Risiko Investasi Besar, Investor Tambang Layak Dapat Jaminan
- ANTARA/Muhammad Adimaja
VIVA.co.id – Untuk menjamin investasi di sektor pertambangan, investor membutuhkan jaminan kelangsungan investasi jangka panjang. Hal tersebut mengingat sektor ini menggunakan investasi padat modal dan umumnya di daerah remote area (terpencil).
Wakil Ketua Umum Indonesian Mining Institute (IMI), Hendra Sinadia mengatakan Industri pertambangan dikenal memang memiliki karakteristik unik dan berbeda dibanding industri lainnya.
Menurut dia, industri pertambangan umumnya bersifat investasi jangka panjang dan padat modal. Deposit mineral umumnya juga berada di wilayah-wilayah terpencil dan minim infrastruktur, sehingga sangat berisiko tinggi dari berbagai aspek.
"Dengan aspek teknis, geologi, pasar, fiskal, kebijakan dan lingkungan hidup, maka umumnya investor pertambangan inginkan rejim aturan yang khusus agar investasi jangka panjang terjamin," jelas Hendra dalam keterangannya, Selasa 11 Juli 2017.
Hal ini kembali muncul kepermukaan, akibat negosiasi antara pemerintah dan PT Freeport Indonesia yang belum mencapai kata sepakat. Padahal, Freeport bersedia melepas Kontrak Karya menjadi Izin Usaha Pertambangan Khusus dengan syarat adanya perjanjian stabilitas investasi (investment stability agreement) atau ISA.
Hendra mengatakan, terkait jaminan itu sebenarnya tidak hanya dibutuhkan oleh Freeport saja, tapi juga bagi produsen mineral lainnya dan bahkan perusahaan batu bara pemegang Perjanjian Karya Pengusahaan Pertambangan Batubara (PKP2B).
Selain itu, lanjut Hendra, pelaku industri pertambangan juga mengkhawatirkan dampak dari kepastian investasi jangka panjang jika berubah menjadi IUPK. Apalagi di dalam UU No. 4/2009 mengatur pungutan tambahan 10 persen bagi pemegang IUPK yang dikenakan dari keuntungan bersih.

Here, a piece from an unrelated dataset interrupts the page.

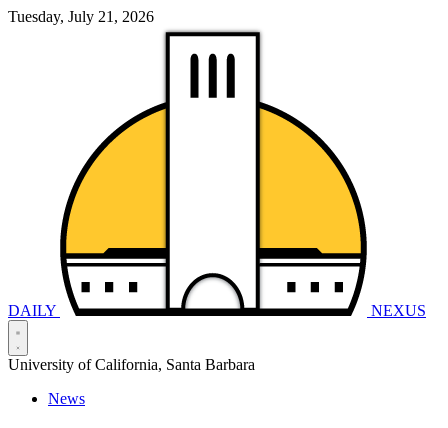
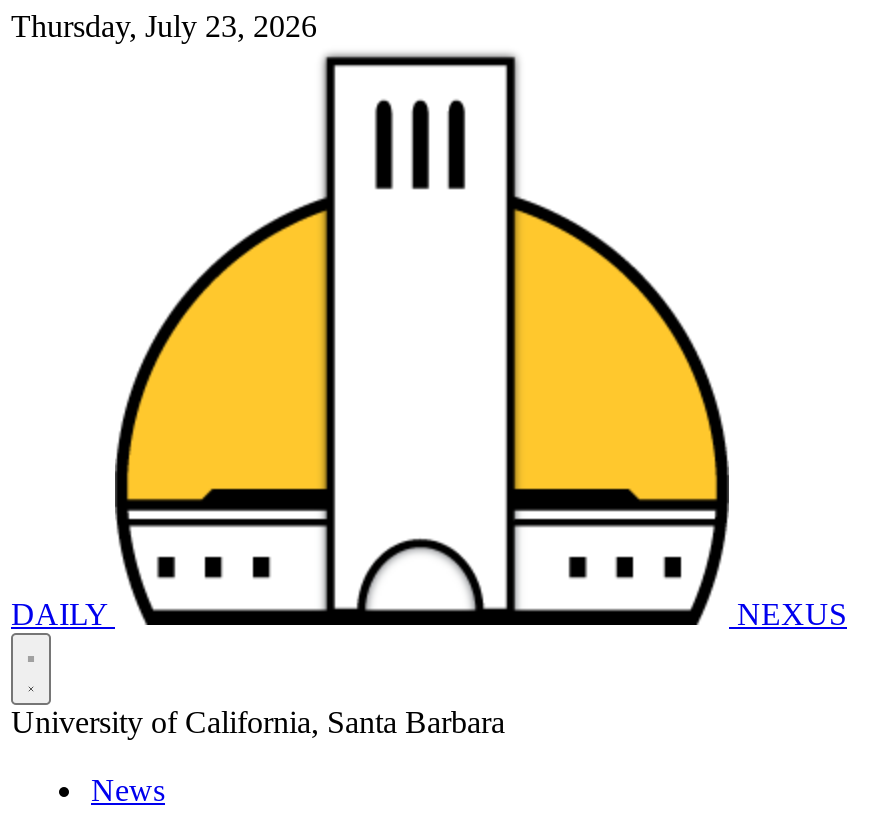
- Tuesday, July 21, 2026
+ Thursday, July 23, 2026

“Adanya ISA, maka paling tidak perusahaan dapat memproyeksikan investasi mereka untuk beberapa puluh tahun ke depan. Perusahaan membutuhkan ISA agar tarif PPh, tarif royalti dan pungutan lainnya tidak selalu berubah-ubah," tegasnya.
Sementara itu, Direktur Eksekutif Center of Indonesian Tax Analysis (CITA) Yustinus Prastowo, menilai faktor kepastian pada usaha tambang yang membutuhkan biaya besar sangat menjadi pertimbangan investor.
Menurut dia, investor sangat membutuhkan jaminan kestabilan dan kepastian hukum, apalagi di sektor tambang memerlukan investasi besar dan tinggi risiko. Tingginya risiko tersebut juga penting diberikan insentif untuk mencapai keekonomian.
"Insentif menjadi sebuah keharusan sebagai konsekuensi jika ada perubahan skema, seperti perubahan KK atau PKP2B menjadi IUPK," ujarnya.